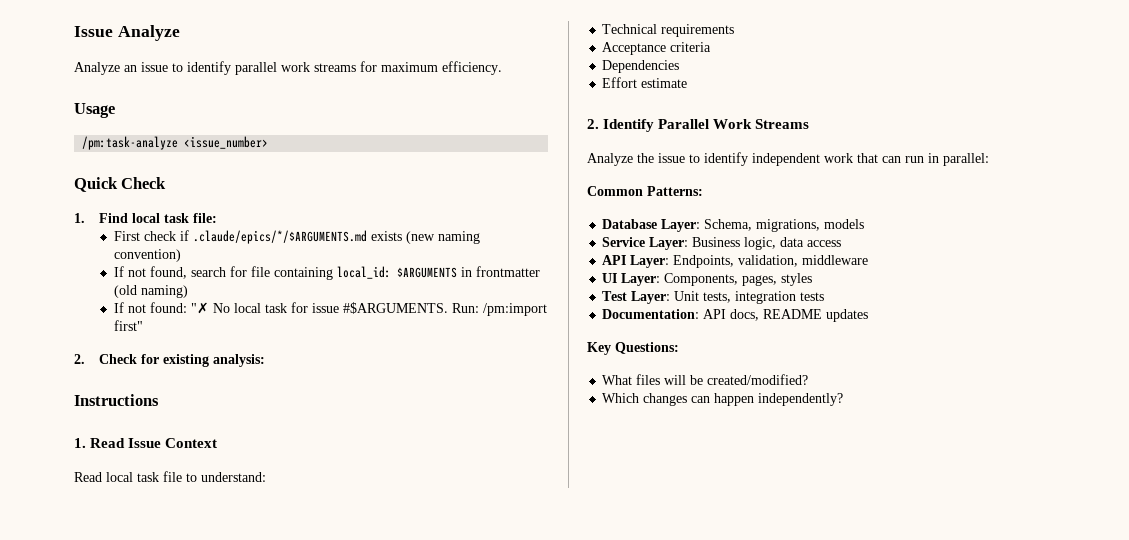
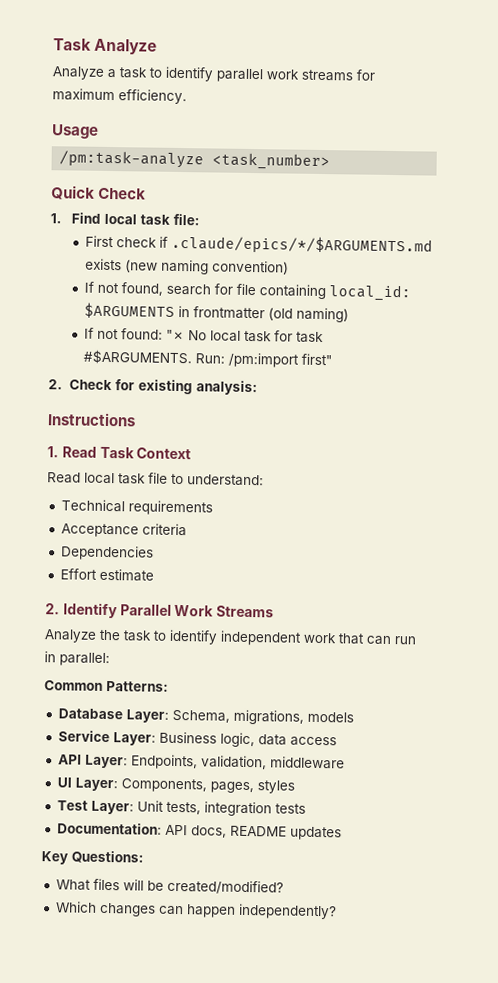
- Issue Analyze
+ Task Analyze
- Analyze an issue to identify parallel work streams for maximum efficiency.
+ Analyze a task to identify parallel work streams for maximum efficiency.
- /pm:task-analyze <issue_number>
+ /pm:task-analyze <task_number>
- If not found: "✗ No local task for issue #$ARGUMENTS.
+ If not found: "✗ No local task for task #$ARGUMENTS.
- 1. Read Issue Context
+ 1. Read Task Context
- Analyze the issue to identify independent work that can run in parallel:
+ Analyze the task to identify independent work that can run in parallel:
==
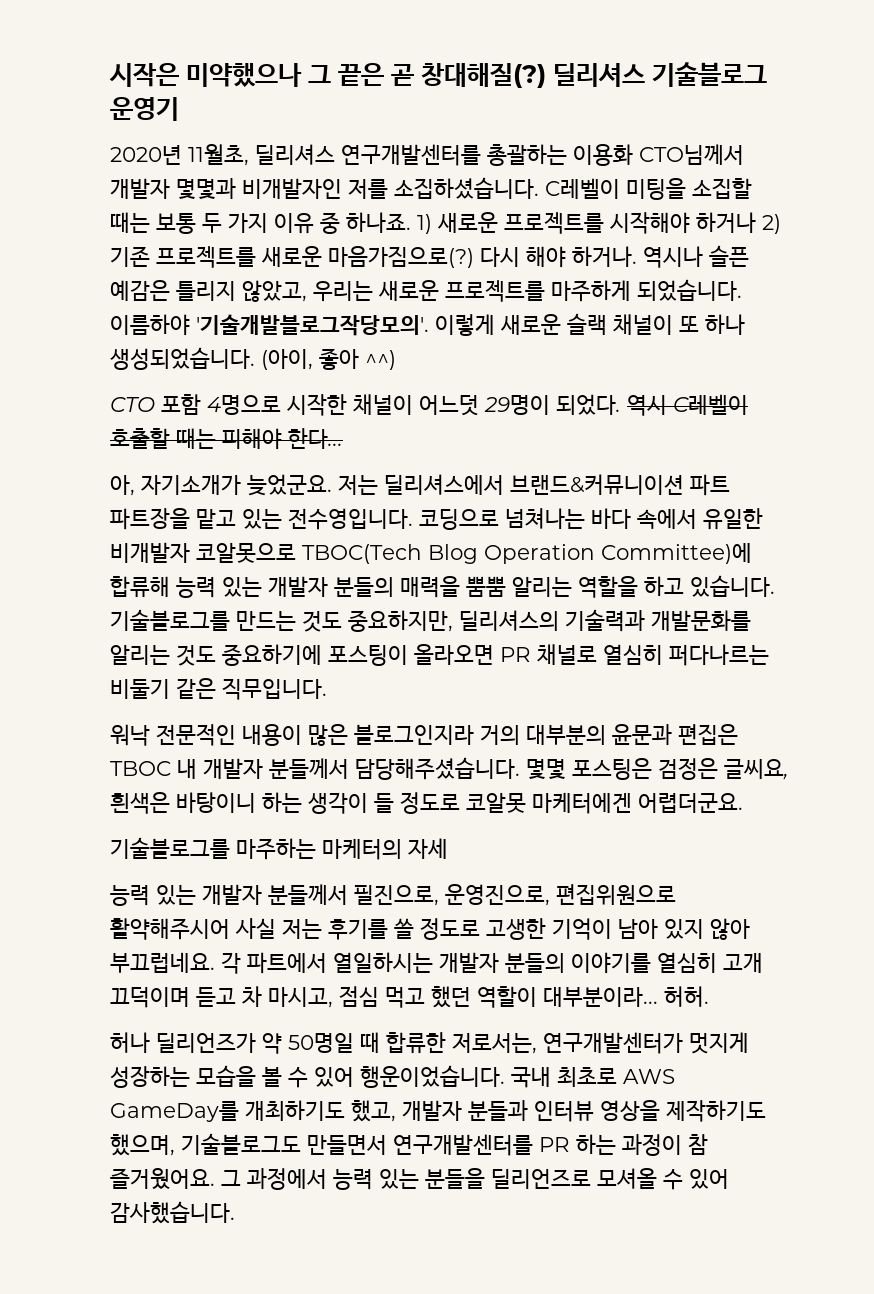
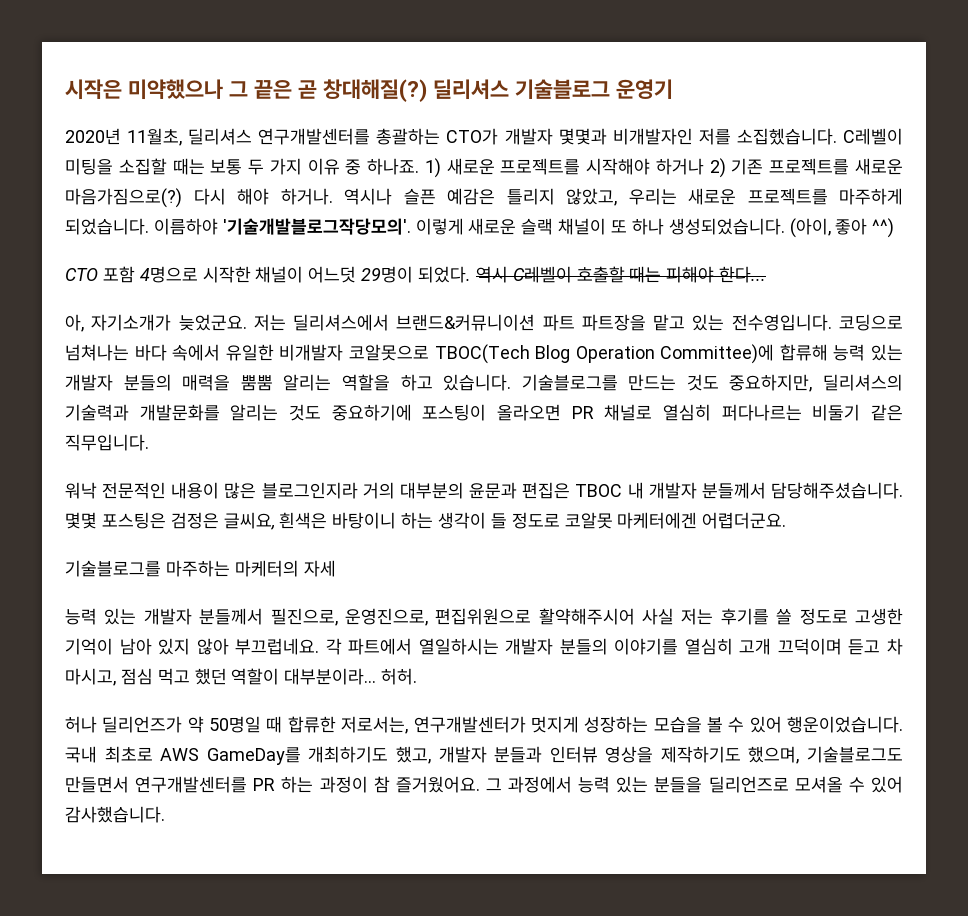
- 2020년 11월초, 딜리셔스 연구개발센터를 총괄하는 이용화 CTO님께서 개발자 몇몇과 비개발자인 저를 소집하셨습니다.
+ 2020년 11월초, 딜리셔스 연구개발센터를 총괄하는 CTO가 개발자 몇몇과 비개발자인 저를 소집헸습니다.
* * *
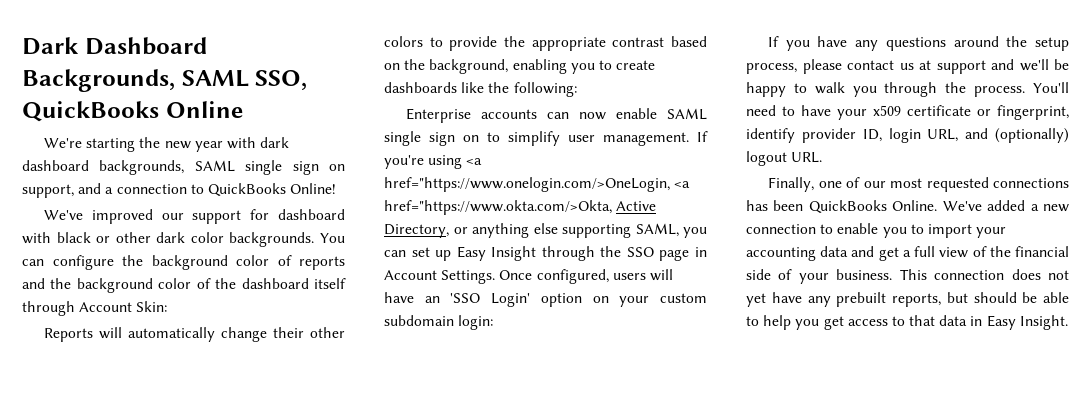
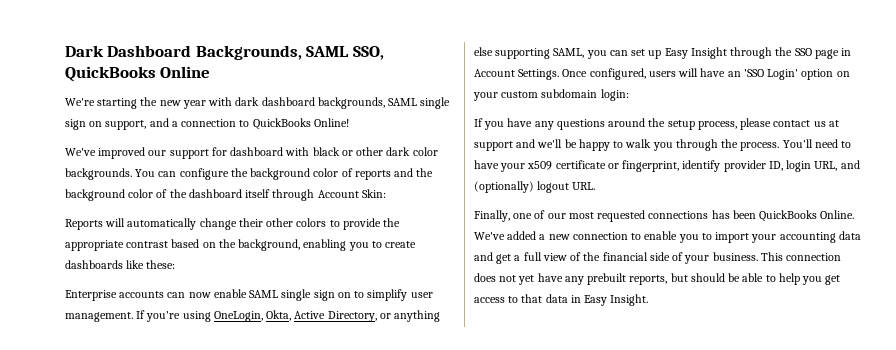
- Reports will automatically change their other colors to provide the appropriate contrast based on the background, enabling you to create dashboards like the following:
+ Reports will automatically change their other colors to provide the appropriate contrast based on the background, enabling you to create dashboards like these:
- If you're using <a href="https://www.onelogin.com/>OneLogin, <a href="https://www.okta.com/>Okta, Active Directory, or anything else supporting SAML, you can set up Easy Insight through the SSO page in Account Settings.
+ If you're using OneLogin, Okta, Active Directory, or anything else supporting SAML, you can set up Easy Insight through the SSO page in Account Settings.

» **Exercise**
Output exactly one stretch of the listing: from the line containing "- Issue Analyze" through the line containing "Analyze the task", both end lines included.

» **Result of the task**
- Issue Analyze
+ Task Analyze
- Analyze an issue to identify parallel work streams for maximum efficiency.
+ Analyze a task to identify parallel work streams for maximum efficiency.
- /pm:task-analyze <issue_number>
+ /pm:task-analyze <task_number>
- If not found: "✗ No local task for issue #$ARGUMENTS.
+ If not found: "✗ No local task for task #$ARGUMENTS.
- 1. Read Issue Context
+ 1. Read Task Context
- Analyze the issue to identify independent work that can run in parallel:
+ Analyze the task to identify independent work that can run in parallel:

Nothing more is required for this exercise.